There are hundreds of news articles and blogposts that reference the “Dear Colleague” letter and several of them contained links to the Department of Justice (DOJ) website. A trip to the DOJ website revealed nothing but that the information I was seeking had been moved or was no longer available for viewing. I searched their website but could not find it. The DOJ was perhaps wise in removing the letter, or moving it so that it was difficult to find. I finally found it at the Department of Education link shown below:
PDF Full Text of Dear Colleague Letter sent to Public Schools
(or — http://www2.ed.gov/about/offices/list/ocr/letters/colleague-201401-title-vi.pdf)
I did not go to the Department of Education (ED) website first, since the involvement of the DOJ seemed far more alarming than a silly letter from ED. The DOJ stamp on the letterhead is ominous.

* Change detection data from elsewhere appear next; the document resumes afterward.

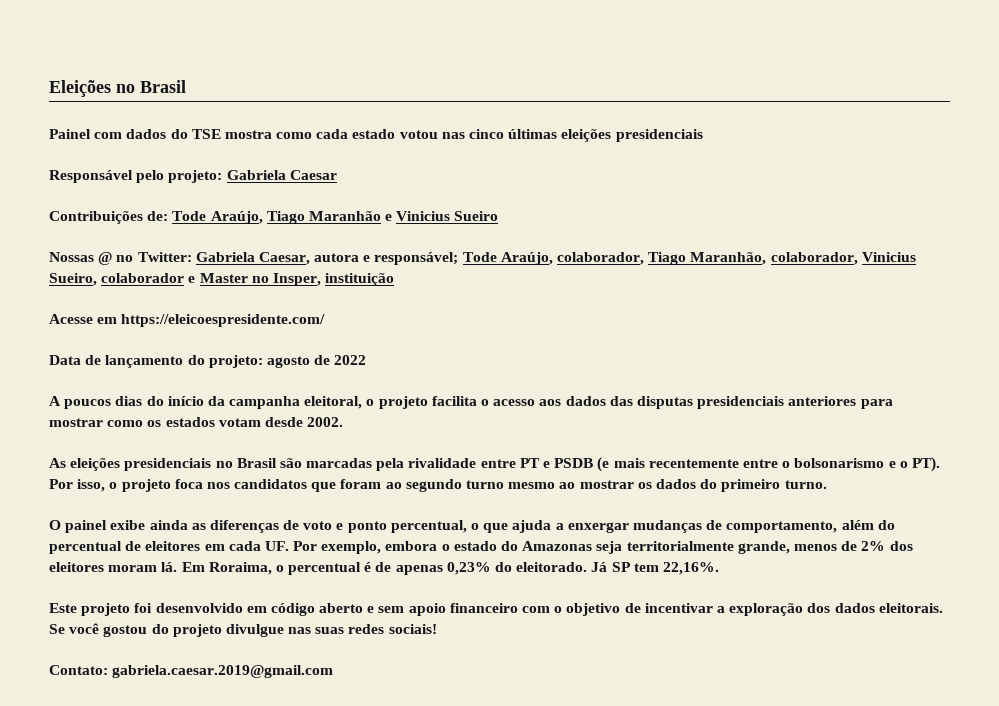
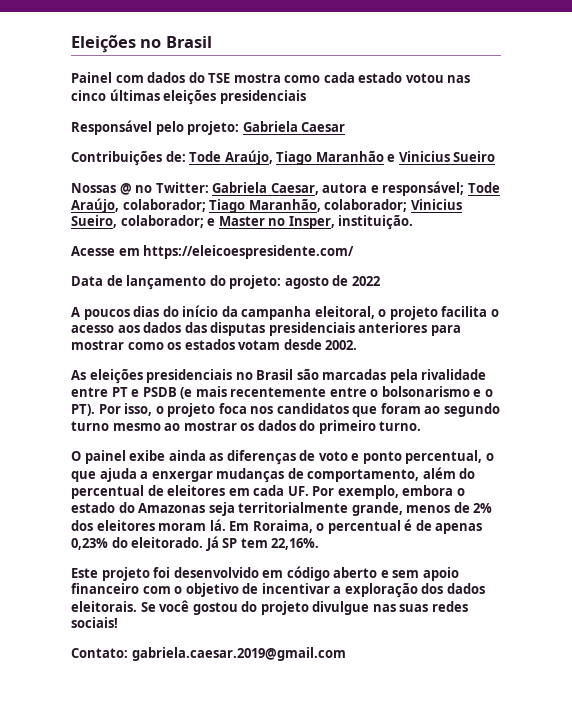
- Nossas @ no Twitter: Gabriela Caesar, autora e responsável; Tode Araújo, colaborador, Tiago Maranhão, colaborador, Vinicius Sueiro, colaborador e Master no Insper, instituição
+ Nossas @ no Twitter: Gabriela Caesar, autora e responsável; Tode Araújo, colaborador; Tiago Maranhão, colaborador; Vinicius Sueiro, colaborador; e Master no Insper, instituição.

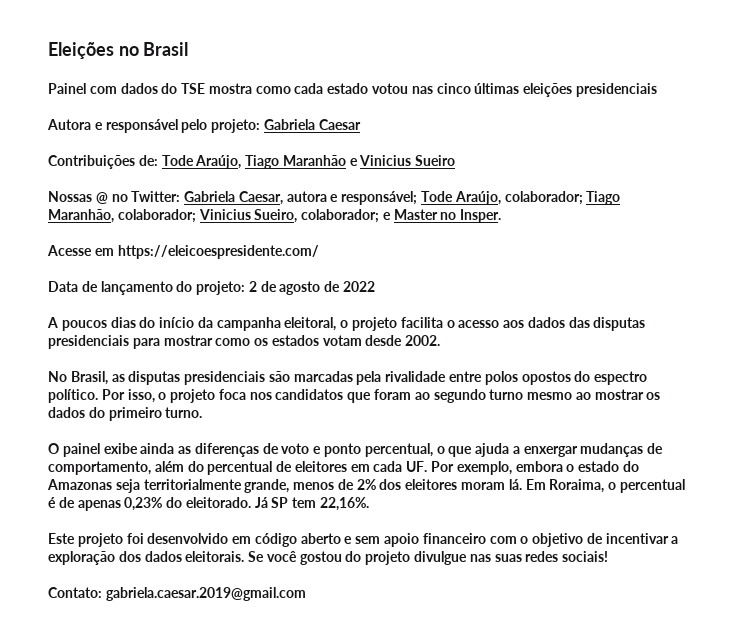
- Responsável pelo projeto: Gabriela Caesar
+ Autora e responsável pelo projeto: Gabriela Caesar
- Nossas @ no Twitter: Gabriela Caesar, autora e responsável; Tode Araújo, colaborador; Tiago Maranhão, colaborador; Vinicius Sueiro, colaborador; e Master no Insper, instituição.
+ Nossas @ no Twitter: Gabriela Caesar, autora e responsável; Tode Araújo, colaborador; Tiago Maranhão, colaborador; Vinicius Sueiro, colaborador; e Master no Insper.
- Data de lançamento do projeto: agosto de 2022
+ Data de lançamento do projeto: 2 de agosto de 2022
- A poucos dias do início da campanha eleitoral, o projeto facilita o acesso aos dados das disputas presidenciais anteriores para mostrar como os estados votam desde 2002.
+ A poucos dias do início da campanha eleitoral, o projeto facilita o acesso aos dados das disputas presidenciais para mostrar como os estados votam desde 2002.
- As eleições presidenciais no Brasil são marcadas pela rivalidade entre PT e PSDB (e mais recentemente entre o bolsonarismo e o PT). Por isso, o projeto foca nos candidatos que foram ao segundo turno mesmo ao mostrar os dados do primeiro turno.
+ No Brasil, as disputas presidenciais são marcadas pela rivalidade entre polos opostos do espectro político. Por isso, o projeto foca nos candidatos que foram ao segundo turno mesmo ao mostrar os dados do primeiro turno.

First, let me thank former President Jimmy Carter. One of his campaign promises was to reduce, streamline, and render more efficiency in the Federal Government, citing his experience in reducing the bureaucracy in Atlanta during his term as Georgia’s governor. There was some merit to his claims there, but for some reason that didn’t translate well into the reduction of government agencies in Washington. Like a lot of things for Jimmy Carter, and other presidents, they didn’t work out like he planned, thus the existing Department of Health, Education, and Welfare was split into the Department of Health and Human Services and the Department of Education. Prior to that, Jimmy Carter had given us the Department of Energy, so the creation of two cabinet level bureaus hardly qualifies one as a champion of smaller government…rather, it identifies one as the champion of the opposite.
In keeping with the spirit of significant guidance offered in the “Dear Colleague” letter , let me assure you that I am an equal opportunity admonisher of government self-perpetuation. Ronald Reagan gave us the Department of Veterans Affairs, and George W. Bush gave us the Department of Homeland Security, and I will listen to no nonsense from Republicans or Democrats about how Homeland Security was a streamlining and consolidation of already existing conflicting departments; it was government growth. And I cannot see how the Department of Veterans Affairs has done anything to help veterans, since all that is reported to us are about how veteran’s benefits are constantly being cut, about the VA hospital system’s dismally underwhelming treatment of those whom its mission it is to serve, and how Homeland Security views and labels veterans as national security threats.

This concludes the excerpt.